KATY CLARK: Standing in front of a massive copy of the constitution, President Obama declared that under the previous administration America went off course.
BARACK OBAMA: This is not my assessment alone. It was an assessment that was shared by the American people who nominated candidates for president from both major parties who despite our many differences called for a new approach. One that rejected torture and one that recognized the imperative of closing the prison at Guantanamo Bay.
CLARK: President Obama went on to say that America needs to update the institutions that allow it to deal with the terrorist threats. But he said the country must do so with confidence in the rule of law and due process. And that holds true even when it comes to transferring some of the men being held at Guantanamo to prisons in the U.S.
OBAMA: Now let me begin by disposing of one argument as plainly as I can. We are not going to release anyone if it would endanger our national security. Nor will we release detainees within the United States who endanger the American people. Where demanded by justice and national security we will seek to transfer some detainees to the same type of facilities in which we hold all
manner of dangerous and violent criminals within our borders. Namely highly secure prisons that ensure the public safety.
CLARK: There are currently around 240 detainees being held at Guantanamo. The president explained today that the courts have already determined that there's no legitimate reason to continue holding 21 of them. And his administration has approved 50 others for transfer. Mr. Obama is now trying to figure out what to do with the remaining 169 detainees. One plan he's considering is a revamped military commission's process. That possibility doesn't sit well with Shayna Kadedal. He's managing attorney of the Guantanamo project at the Center for Constitutional Right.

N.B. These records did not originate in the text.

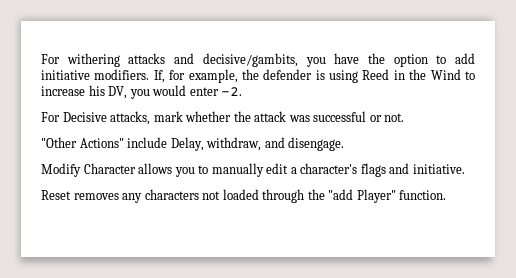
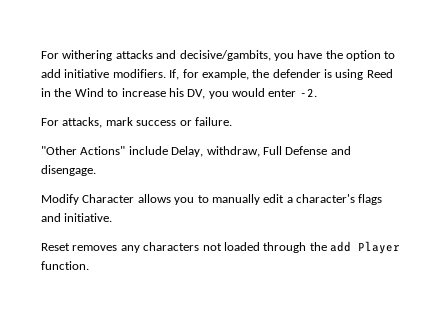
- For Decisive attacks, mark whether the attack was successful or not.
+ For attacks, mark success or failure.
- "Other Actions" include Delay, withdraw, and disengage.
+ "Other Actions" include Delay, withdraw, Full Defense and disengage.
- Reset removes any characters not loaded through the "add Player" function.
+ Reset removes any characters not loaded through the add Player function.

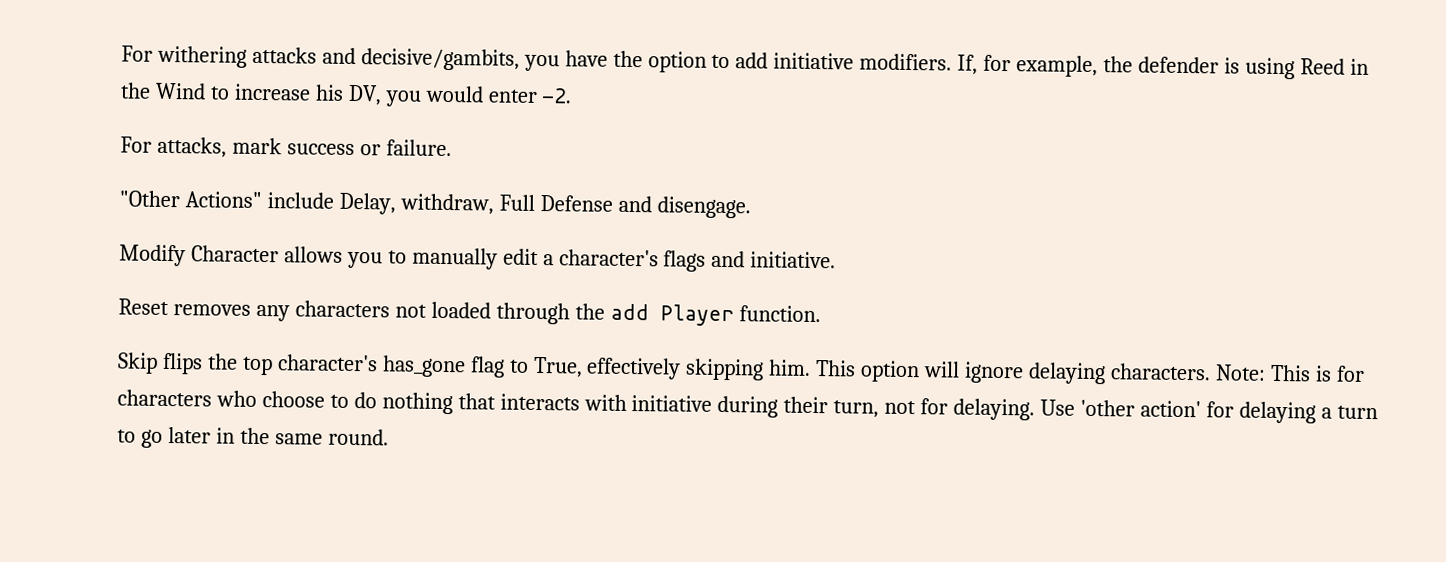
+ Skip flips the top character's has_gone flag to True, effectively skipping him. This option will ignore delaying characters. Note: This is for characters who choose to do nothing that interacts with initiative during their turn, not for delaying. Use 'other action' for delaying a turn to go later in the same round.

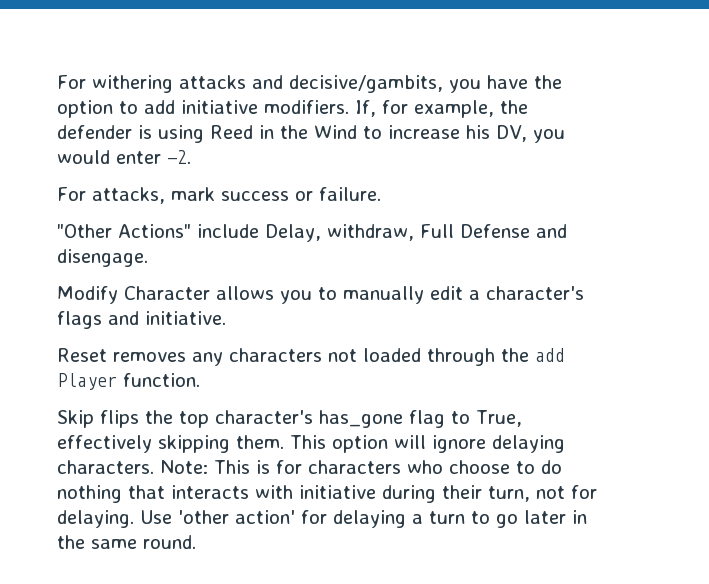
- Skip flips the top character's has_gone flag to True, effectively skipping him.
+ Skip flips the top character's has_gone flag to True, effectively skipping them.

SHAYNA KADEDAL: It strikes me as very unusual that he would want to keep a system that's been condemned by the world open just to try a very, very small handful of people who are not even accused really of terrorism but rather of you know sort of disobeying the laws of armed combat. So I'm very suspicious I guess I should say about the idea that it is going to be used narrowly rather than you know going to be used to try Khalid Sheik Mohammed.
CLARK: Another possibility the president said he's considering is holding some detainees indefinitely without charge. That would be the detainees who've sworn their allegiance to a terrorist group but for whom there's not evidence to prosecute. Sarah Mendelson of the Center for Strategic and International Studies calls that an especially worrisome scenario.
SARAH MENDELSON: It's sort of like this issue of a little bit of torture. You either torture or you don't torture. You either are bringing people to justice or not. But going down a road that includes a preventive detention or a detention without charge regime I think is going to be... well deliver the message of justice and security that I think he's trying to deliver today.
CLARK: Minutes after Mr. Obama's speech former Vice President Dick Cheney delivered his own ideas about Guantanamo and national security in Washington. Cheney defended the Bush administration's handling of suspected terrorists.
DICK CHENEY: The United States has never lost its moral bearings. And when the moral reckoning turns to the mean known as high value terrorists I can assure you they were neither innocent nor victims. As for those who asked them questions and got answers, they did the right thing. They made our country safer and a lot of Americans are alive today because of them.
CLARK: Cheney added that President Obama's reversal of Bush-era-detainee policy amounted to recklessness cloaked in riotousness and would make the American people less safe. For The World this is Katy Clark.